### Records excerpted from a collection
_ _ _ _
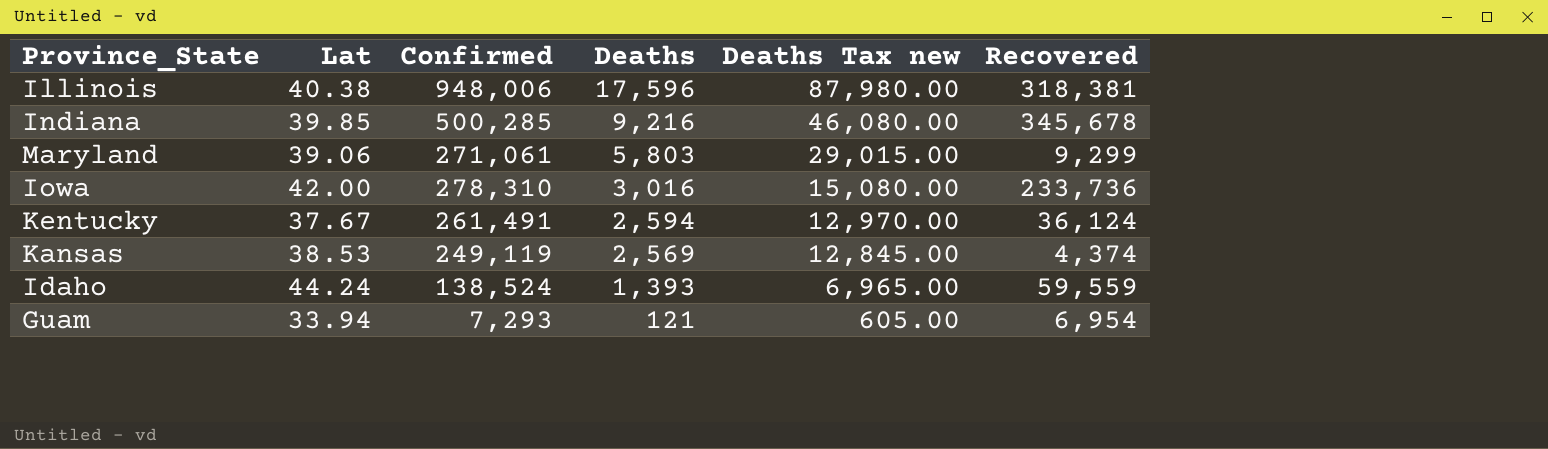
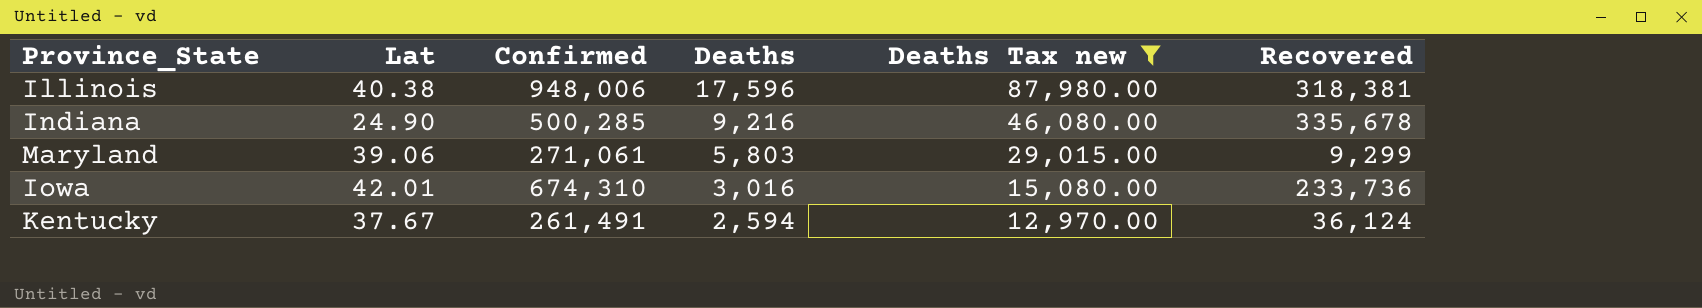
filter: none -> Deaths Tax new >= 12,970.00
Indiana | Lat: 39.85 -> 24.90
Indiana | Recovered: 345,678 -> 335,678
Iowa | Lat: 42.00 -> 42.01
Iowa | Confirmed: 278,310 -> 674,310

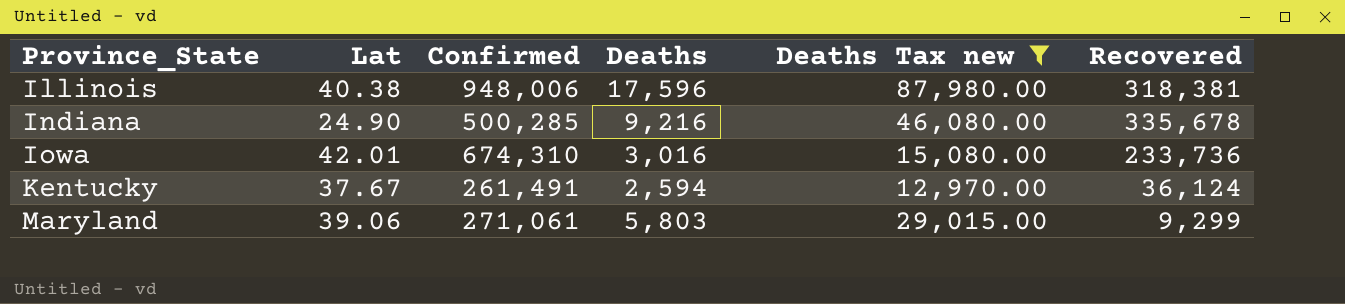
row order: Deaths descending -> Province_State ascending

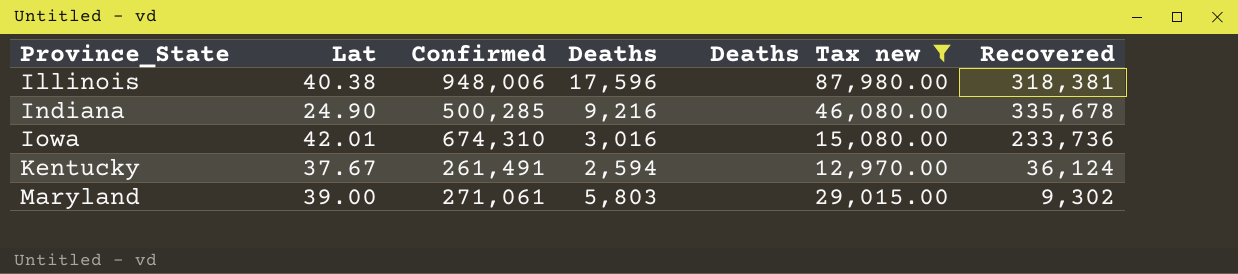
Maryland | Lat: 39.06 -> 39.00
Maryland | Recovered: 9,299 -> 9,302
_ _ _ _
### Activity
With the pictures omitted, print precisely the lines from the one with "Indiana | Lat: 39.85 -> 24.90" to the final line of the records, both included.

### Solution
Indiana | Lat: 39.85 -> 24.90
Indiana | Recovered: 345,678 -> 335,678
Iowa | Lat: 42.00 -> 42.01
Iowa | Confirmed: 278,310 -> 674,310

row order: Deaths descending -> Province_State ascending

Maryland | Lat: 39.06 -> 39.00
Maryland | Recovered: 9,299 -> 9,302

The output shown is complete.